Perché non ci allontaniamo dalle nostre ferite

Le ferite reclamano attenzione e sovente manovrano inconsapevolmente il nostro destino. 

Essersi sentiti ignorati dalle persone che abbiamo amato, soprattutto i genitori, poco accolti, privati di calore e ospitalità. Aver vissuto sentimenti di inadeguatezza, o di abbandono, impegnano il futuro.

Vi sono ferite, in particolare, che alloggiano dentro la nostra vita senza lasciarci, in cerca di un riscatto, di un risarcimento, di una redenzione. 

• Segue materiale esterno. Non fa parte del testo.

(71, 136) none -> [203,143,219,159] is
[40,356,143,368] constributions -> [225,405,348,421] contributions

Così senza rendercene conto scegliamo di amare persone che non ci amano come vorremmo, così senza accorgercene ci attendiamo dalle persone a cui ci leghiamo gesti e modi di essere che non potranno mai avere. Ma ci convinciamo che se solo lo volessero. Come se ciò che ci negano fosse una scelta di non curanza, di non sufficiente amore. 

Ed ecco che siamo esattamente là dove nel nostro passato si sono solcate le ferite, da dove non ci siamo mai allontanati. Ci sentiamo meno amati di quanto crediamo giusto. Ci sentiamo meno ascoltati di quanto crediamo doveroso. E non sappiamo ignorarlo, ne soffriamo. Convinti che se fossimo più efficaci, più chiari, più capaci di spiegarci otterremmo l’amore e l’attenzione che ci pare possibile. Se solo lo si volesse. 

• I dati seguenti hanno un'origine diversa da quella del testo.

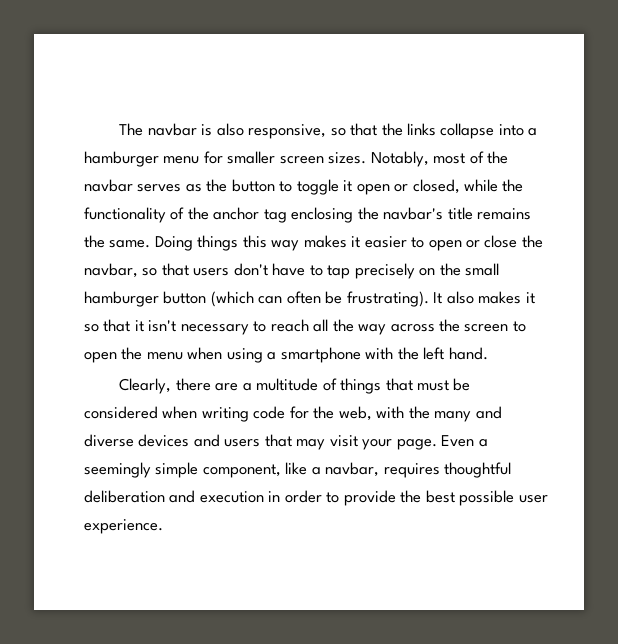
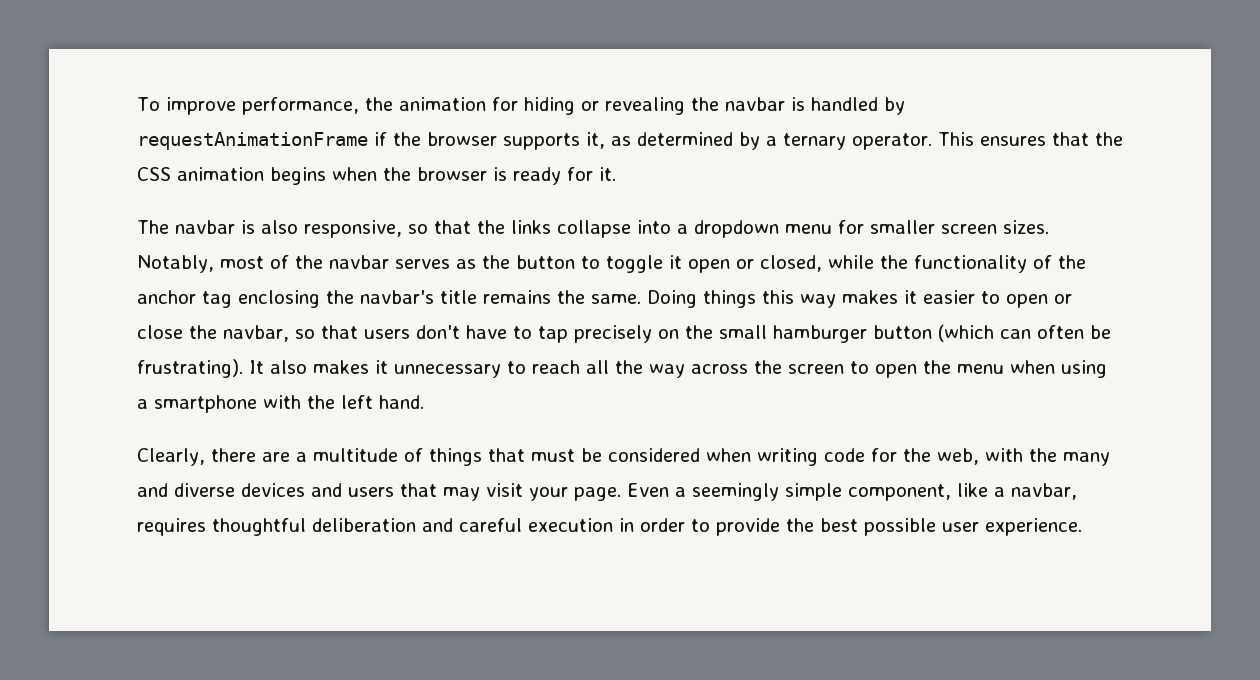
(119, 129) none -> [137,97,905,115] [137,132,1123,150] [137,167,616,185] To improve performance, the animation for hiding or revealing the navbar is handled by requestAnimationFrame if the browser supports it, as determined by a ternary operator. This ensures that the CSS animation begins when the browser is ready for it. //
[84,151,159,167] hamburger -> [694,220,779,238] dropdown
[84,319,249,335] so that it isn't necessary -> [394,364,501,378] unnecessary
(196, 496) none -> [459,518,522,532] careful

Senonché abbiamo scelto di amare chi non potrà amarci come vorremmo. Senonché ci attendiamo attenzione da chi non ne ha disposizione. Non perché ci priva di cure che potrebbe avere. Più semplicemente perché non ne è capace. 

Ma questo le nostre ferite non lo vedono. E continuiamo a credere possibile un cambiamento. Non demordiamo, non ci arrendiamo, insistiamo nel crederlo possibile. Perché in realtà stiamo cercando di riscattarci, di sanare la ferita dell’abbandono, quella che ci ha procurato non esserci sentirci amati. Sanarla con un atto onnipotente: riuscire a farsi amare da chi non ne è capace. Sanare l’esperienza nella quale abbiamo creduto di non meritarci amore, di non riceverlo perché non sufficientemente dotati di bellezza. Per dimostrare a noi stessi di poterci impossessare di quell’amore che ci è stato negato. Una prova che ci imponiamo in modo estremo, cimentandoci con l’impossibile, cercando di ottenere dagli altri modi di amare per loro impossibili. 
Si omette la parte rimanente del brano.